Others have said that Saudi King Abdullah has been calling the shots here; he has hosted Nawaz Sharif ever since Musharraf deposed the former PM in a bloodless coup in 1999. The king also provided an airplane for Nawaz Sharif's return, and has reportedly given him two bulletproof cars and offered him a helicopter for the duration of the campaign.
Musharraf traveled to Saudi Arabia last week, his first trip abroad since November 3, when the President General declared a state of emergency (supposedly because of the threat of terrorism) and imposed de facto martial law (which hasn't stopped the terrorism, as illustrated by the 35 dead from two suicide bombings in Rawalpindi).
Perhaps Musharraf's clampdown has been ineffective because it has targeted judges and lawyers and human rights advocates and political activists, rather than the suicide bombers who are supposedly Pakistan's big problem.
Prior to November 3rd, Musharraf's big problem was the obvious fact that his October 6 "re-election" was illegal -- for at least three different reasons! -- and six petitions against it had been filed with the Supreme Court, led by Chief Justice Iftikhar Muhammad Chaudhry.
The court was apparently about to rule the "election" illegal, and whether or not Musharraf had already been thinking about consolidating his power by declaring a state of emergency, this was clearly the time to do it.
So the President General went to the Supreme Court and asked the justices to support his declaration of emergency. Seven justices (including Iftikhar Muhammad Chaudhry) refused, and then they were all relieved of their duties and taken into custody. All seven are reportedly still under house arrest.
Sharif and his brother and his wife and Benazir Bhutto are all getting ready to file their papers for the upcoming parliamentary elections, which are scheduled for early January.
Monday is the deadline for filing and Nawaz Sharif appears to have returned at precisely the last possible moment. Fancy that!
Independent opposition politician Imran Khan isn't buying it.

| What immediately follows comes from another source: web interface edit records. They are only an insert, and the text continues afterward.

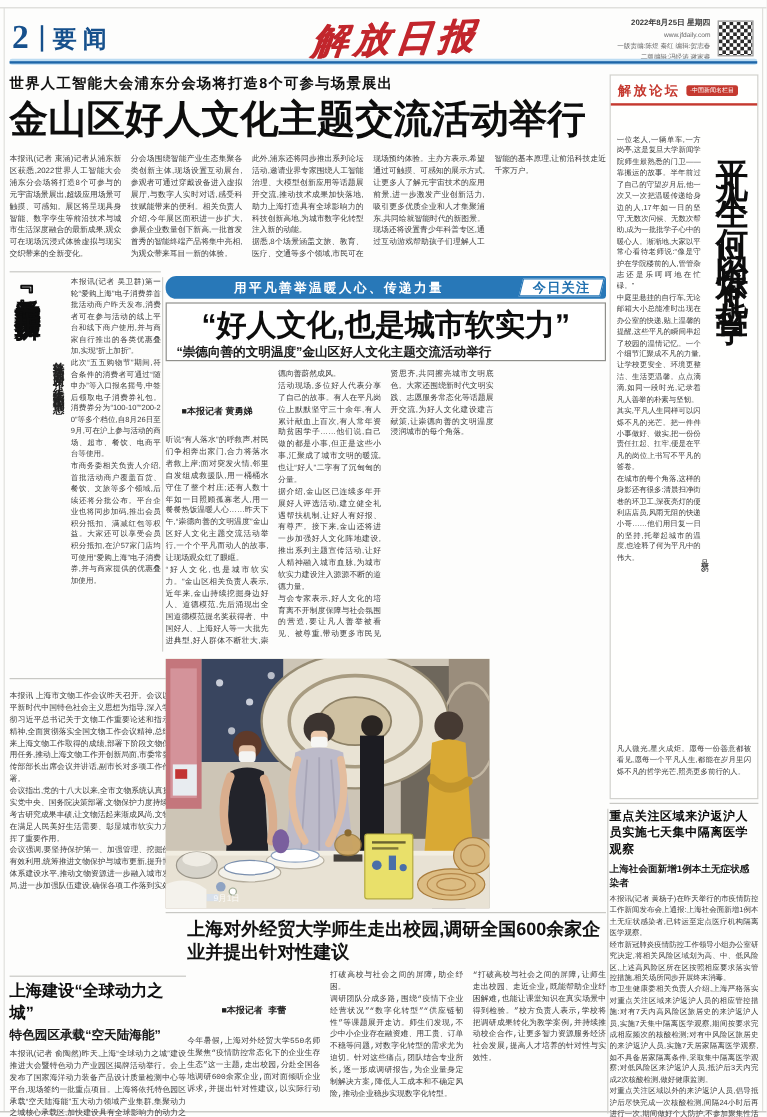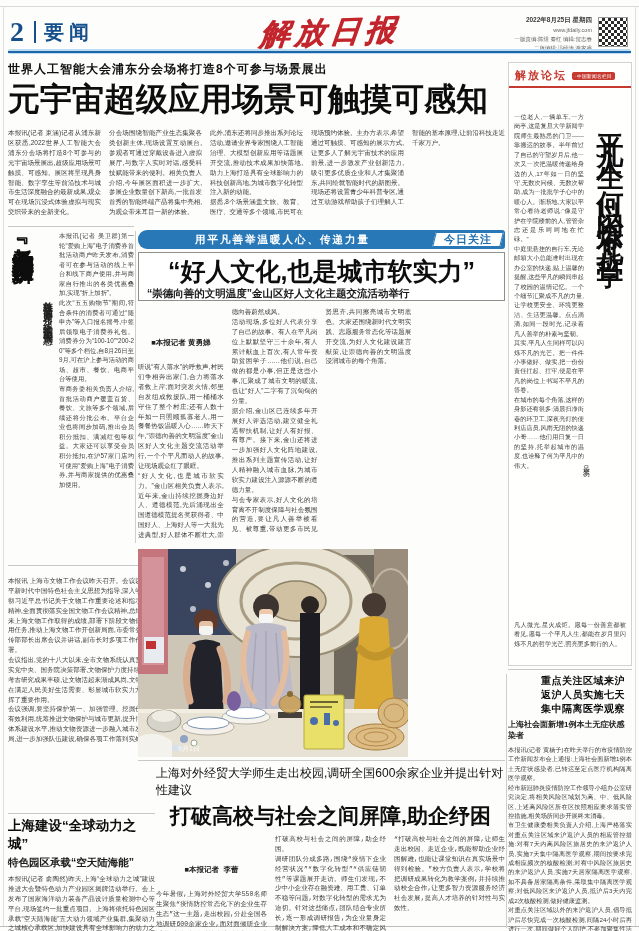--- a/index.html
+++ b/index.html
@@ -75,21 +75,21 @@
     <div>二版编辑:冯经涛 谢家睿</div>
   </div>
   <div class="abs qr" style="left:598px;top:17px;"></div>
   <div class="bluerule" style="top:49px;">
     <div class="lt"></div>
       <div class="dk"></div>
   </div>
 
   <div class="abs" style="left:8px;top:61px;width:497px;">
     <div class="kicker">世界人工智能大会浦东分会场将打造8个可参与场景展出</div>
-    <div class="bigtitle" style="font-size:32px;line-height:1.35;">元宇宙超级应用场景可触摸可感知</div>
+    <div class="bigtitle" style="font-size:32px;line-height:1.35;">金山区好人文化主题交流活动举行</div>
     <div class="bodytxt cols5" style="height:97px;margin-top:7px;">本报讯(记者 束涵)记者从浦东新区获悉,2022世界人工智能大会浦东分会场将打造8个可参与的元宇宙场景展出,超级应用场景可触摸、可感知。展区将呈现具身智能、数字孪生等前沿技术与城市生活深度融合的最新成果,观众可在现场沉浸式体验虚拟与现实交织带来的全新变化。
 分会场围绕智能产业生态集聚各类创新主体,现场设置互动展台,参观者可通过穿戴设备进入虚拟展厅,与数字人实时对话,感受科技赋能带来的便利。相关负责人介绍,今年展区面积进一步扩大,参展企业数量创下新高,一批首发首秀的智能终端产品将集中亮相,为观众带来耳目一新的体验。
 此外,浦东还将同步推出系列论坛活动,邀请业界专家围绕人工智能治理、大模型创新应用等话题展开交流,推动技术成果加快落地,助力上海打造具有全球影响力的科技创新高地,为城市数字化转型注入新的动能。
 据悉,8个场景涵盖文旅、教育、医疗、交通等多个领域,市民可在现场预约体验。主办方表示,希望通过可触摸、可感知的展示方式,让更多人了解元宇宙技术的应用前景,进一步激发产业创新活力,吸引更多优质企业和人才集聚浦东,共同绘就智能时代的新图景。现场还将设置青少年科普专区,通过互动游戏帮助孩子们理解人工智能的基本原理,让前沿科技走近千家万户。</div>
   </div>
 
   <div class="abs forumbox" style="left:508px;top:62px;width:124px;height:604px;">
     <div class="forumhead">
       <span class="forumtitle">解放论坛</span>
       <span class="forumbadge">·中国新闻名栏目</span>
@@ -217,33 +217,32 @@
       <circle cx="56" cy="194" r="3" fill="#ffffff" stroke="#99a58e"></circle>
       <rect x="34" y="196" width="10" height="6" fill="#d8e0ea"></rect>
       <ellipse cx="96" cy="152" rx="7" ry="10" fill="#7a5f9e"></ellipse>
       <path d="M0 188 Q18 180 34 192 L34 208 L0 208 Z" fill="#f4f2ec"></path>
       <text x="40" y="202" font-size="7" fill="#ffffff" opacity="0.85">9月1日</text>
     </svg>
   </div>
 
   <div class="hr" style="left:138px;top:760px;width:367px;"></div>
   <div class="abs" style="left:156px;top:765px;width:349px;height:164px;">
-    <div style="font-size:12px;font-weight:normal;color:#111;">上海对外经贸大学师生走出校园,调研全国600余家企业并提出针对性建议</div>
-    <div class="bigtitle" style="font-size:21px;text-align:center;margin-top:3px;">打破高校与社会之间屏障,助企纾困</div>
+    <div style="font-size:15px;font-weight:bold;color:#111;">上海对外经贸大学师生走出校园,调研全国600余家企业并提出针对性建议</div>
     <div class="bodytxt cols3" style="height:112px;margin-top:5px;">
       <div class="byline">■本报记者 李蕾</div>
       <div class="bodytxt" style="height:auto;overflow:visible;">今年暑假,上海对外经贸大学550名师生聚焦“疫情防控常态化下的企业生存生态”这一主题,走出校园,分赴全国各地调研600余家企业,面对面倾听企业诉求,并提出针对性建议,以实际行动打破高校与社会之间的屏障,助企纾困。
 调研团队分成多路,围绕“疫情下企业经营状况”“数字化转型”“供应链韧性”等课题展开走访。师生们发现,不少中小企业存在融资难、用工贵、订单不稳等问题,对数字化转型的需求尤为迫切。针对这些痛点,团队结合专业所长,逐一形成调研报告,为企业量身定制解决方案,降低人工成本和不确定风险,推动企业稳步实现数字化转型。
 “打破高校与社会之间的屏障,让师生走出校园、走近企业,既能帮助企业纾困解难,也能让课堂知识在真实场景中得到检验。”校方负责人表示,学校将把调研成果转化为教学案例,并持续推动校企合作,让更多智力资源服务经济社会发展,提高人才培养的针对性与实效性。</div>
     </div>
   </div>
 
   <div class="hr" style="left:508px;top:669px;width:124px;"></div>
   <div class="abs" style="left:508px;top:674px;width:124px;height:254px;">
-    <div class="bigtitle" style="font-size:10px;line-height:1.4;letter-spacing:0.5px;margin-left:33px;">重点关注区域来沪返沪人员实施七天集中隔离医学观察</div>
+    <div class="bigtitle" style="font-size:10px;line-height:1.4;letter-spacing:0.5px;">重点关注区域来沪返沪人员实施七天集中隔离医学观察</div>
     <div class="subhead" style="font-size:8px;margin:3px 0 4px;">上海社会面新增1例本土无症状感染者</div>
     <div class="bodytxt" style="font-size:6.2px;height:196px;">本报讯(记者 黄杨子)在昨天举行的市疫情防控工作新闻发布会上通报:上海社会面新增1例本土无症状感染者,已转运至定点医疗机构隔离医学观察。
 经市新冠肺炎疫情防控工作领导小组办公室研究决定,将相关风险区域划为高、中、低风险区,上述高风险区所在区按照相应要求落实管控措施,相关场所同步开展终末消毒。
 市卫生健康委相关负责人介绍,上海严格落实对重点关注区域来沪返沪人员的相应管控措施:对有7天内高风险区旅居史的来沪返沪人员,实施7天集中隔离医学观察,期间按要求完成相应频次的核酸检测;对有中风险区旅居史的来沪返沪人员,实施7天居家隔离医学观察,如不具备居家隔离条件,采取集中隔离医学观察;对低风险区来沪返沪人员,抵沪后3天内完成2次核酸检测,做好健康监测。
 对重点关注区域以外的来沪返沪人员,倡导抵沪后尽快完成一次核酸检测,间隔24小时后再进行一次,期间做好个人防护,不参加聚集性活动,如出现发热等症状及时就医。</div>
   </div>
 
   <div class="vr" style="left:135px;top:231px;height:312px;"></div>
   <div class="vr" style="left:505.5px;top:674px;height:254px;"></div>
 

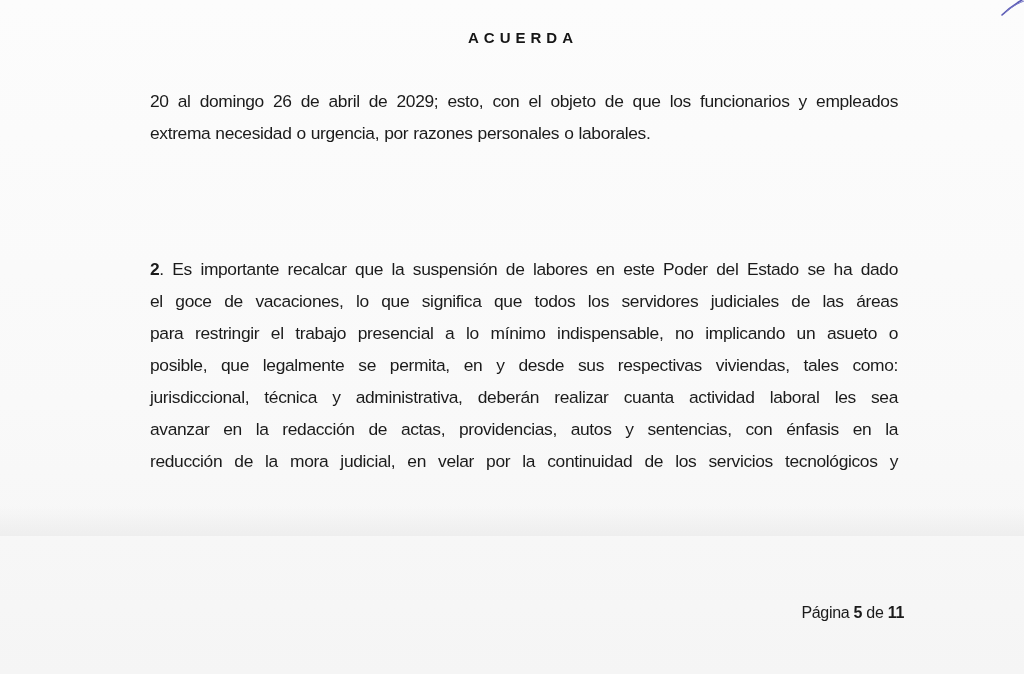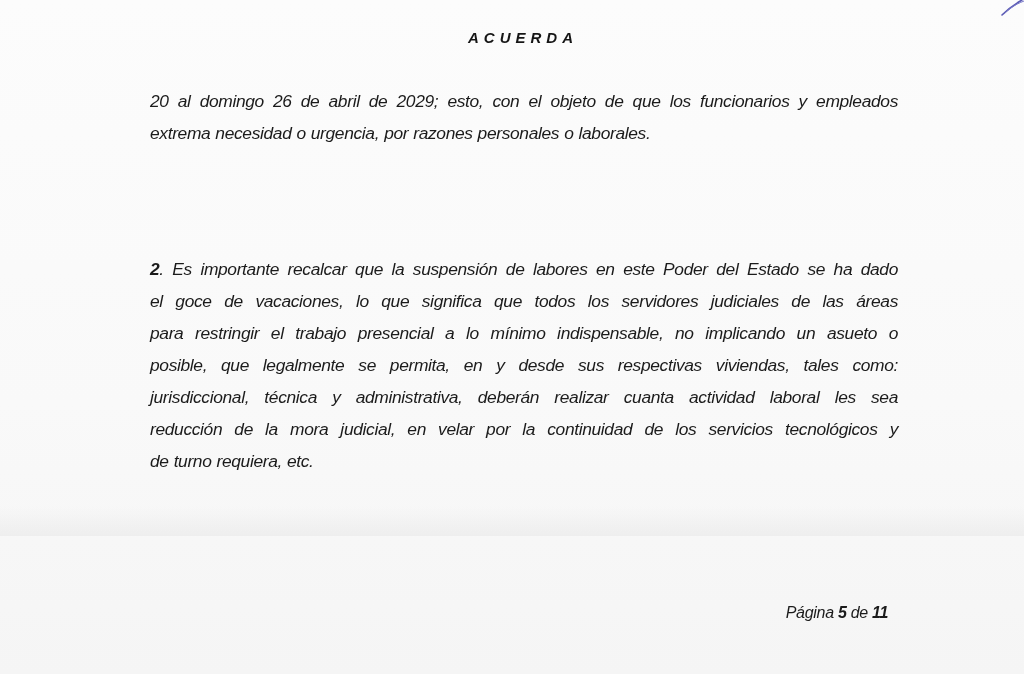--- a/index.html
+++ b/index.html
@@ -12,21 +12,21 @@
     }
     body {
       position: relative;
       font-family: "Liberation Sans", sans-serif;
       color: #1b1b1b;
       background: linear-gradient(180deg, #fcfcfc 0%, #f9f9f9 60%, #f5f5f5 100%);
     }
     .page {
       position: absolute;
       left: 0; top: 0;
-      width: 1024px; height: 536px; font-style: italic;
+      width: 1024px; height: 536px;
     }
     .heading {
       position: absolute;
       left: 0;
       width: 1046px;
       top: 29px;
       text-align: center;
       font-weight: bold;
       font-size: 15px;
       letter-spacing: 5px;
@@ -47,21 +47,21 @@
       display: block;
       text-align: justify;
       text-align-last: justify;
       white-space: nowrap;
     }
     .para .ln.last { text-align-last: left; }
     #para1 { top: 85px; }
     #para2 { top: 253px; }
     .footer {
       position: absolute;
-      right: 136px;
+      right: 120px;
       top: 604px;
       font-size: 16px;
       letter-spacing: -0.3px;
       color: #1b1b1b;
     }
     .footer b { font-weight: bold; }
     .pen-mark {
       position: absolute;
       left: 1000px;
       top: 0;
@@ -91,20 +91,20 @@
     <span class="ln">20 al domingo 26 de abril de 2029; esto, con el objeto de que los funcionarios y empleados</span>
     <span class="ln last">extrema necesidad o urgencia, por razones personales o laborales.</span>
   </div>
 
   <div class="para" id="para2">
     <span class="ln"><span class="num">2</span><span>. Es importante recalcar que la suspensión de labores en este Poder del Estado se ha dado</span></span>
     <span class="ln">el goce de vacaciones, lo que significa que todos los servidores judiciales de las áreas</span>
     <span class="ln">para restringir el trabajo presencial a lo mínimo indispensable, no implicando un asueto o</span>
     <span class="ln">posible, que legalmente se permita, en y desde sus respectivas viviendas, tales como:</span>
     <span class="ln">jurisdiccional, técnica y administrativa, deberán realizar cuanta actividad laboral les sea</span>
+    <span class="ln">avanzar en la redacción de actas, providencias, autos y sentencias, con énfasis en la</span>
     <span class="ln">reducción de la mora judicial, en velar por la continuidad de los servicios tecnológicos y</span>
-    <span class="ln last">de turno requiera, etc.</span>
   </div>
 
   <div class="footer"><span>Página </span><b>5</b><span> de </span><b>11</b></div>
 
   <div class="bottom-shadow"></div>
 </div>
 
 </body></html>

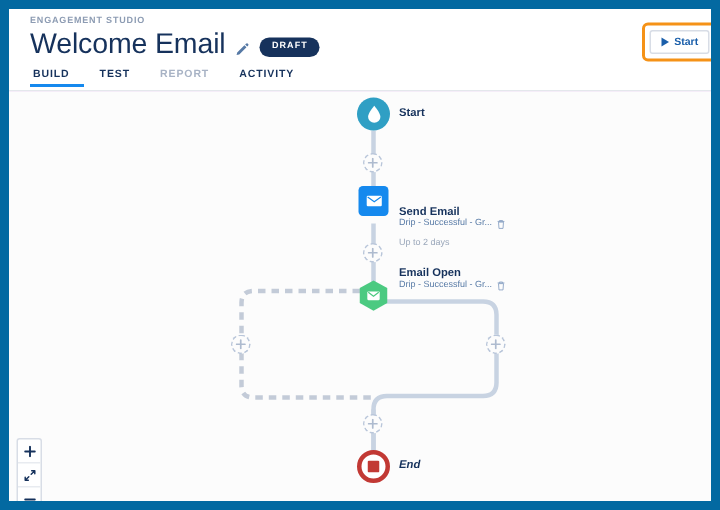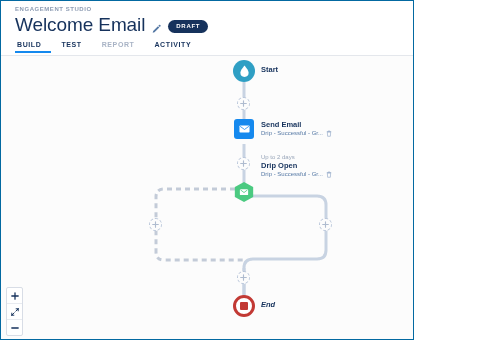--- a/index.html
+++ b/index.html
@@ -9,24 +9,24 @@
   body {
     width: 480px;
     height: 340px;
     overflow: hidden;
     background: #ffffff;
     font-family: "Liberation Sans", sans-serif;
     color: #16325c;
   }
   .app {
     position: relative;
-    width: 414px;
+    width: 480px;
     height: 340px;
     box-sizing: border-box;
-    border: 1px solid #0369a1;
+    border: 6px solid #0369a1;
     background: #f0abfc;
     overflow: hidden;
   }
 
   
   .header {
     position: absolute;
     left: 0; top: 0;
     width: 480px;
     height: 55px;
@@ -191,20 +191,21 @@
 
   .label-block {
     position: absolute;
     white-space: nowrap;
   }
   .label-title {
     font-size: 7.5px;
     font-weight: bold;
     color: #16325c;
     line-height: 9px;
+    margin-top: 11px;
   }
   .label-sub {
     font-size: 6px;
     color: #5679a5;
     line-height: 8px;
     display: flex;
     align-items: center;
     gap: 3px;
   }
   .label-wait {
@@ -339,21 +340,21 @@
     </div>
 
     <div class="plus-btn" style="left:236px; top:101px;">
       <svg width="7" height="7" viewBox="0 0 8 8">
         <path d="M4 0.8v6.4M0.8 4h6.4" stroke="#aebbcf" stroke-width="1.3" stroke-linecap="round"></path>
       </svg>
     </div>
 
     <div class="label-block" style="left:260px; top:97px;">
       <div class="label-wait">Up to 2 days</div>
-      <div class="label-title">Drip Open</div>
+      <div class="label-title">Email Open</div>
       <div class="label-sub">
         <span>Drip - Successful - Gr...</span>
         <svg width="6" height="7" viewBox="0 0 8 9">
           <path d="M1 2h6M2.6 2V1.2h2.8V2M1.8 2.6l.4 5.6h3.6l.4-5.6z" stroke="#8ba3c4" stroke-width="0.8" fill="none"></path>
         </svg>
       </div>
     </div>
 
     <div class="node" style="left:232px; top:125px;">
       <div class="node-hex">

In his opinion, any politician willing to contest an election under these conditions -- with the Constitution in abeyance and the Rule of Law suspended, with political activists in prison and severe restrictions on what the media can report -- is merely lending support to the ongoing emergency rule.
Imran Khan is prepared to boycott the elections unless the rule of law is restored, the Constitution reinstated, the Supreme Court reconstituted.
And the alliance of democratic opposition parties says they'll call for a boycott of the election unless emergency rule is lifted within the next four days.
There is no indication that a lifting of the emergency is being considered.
But Benazir Bhutto and Nawaz Sharif and all their friends are filing their papers anyway.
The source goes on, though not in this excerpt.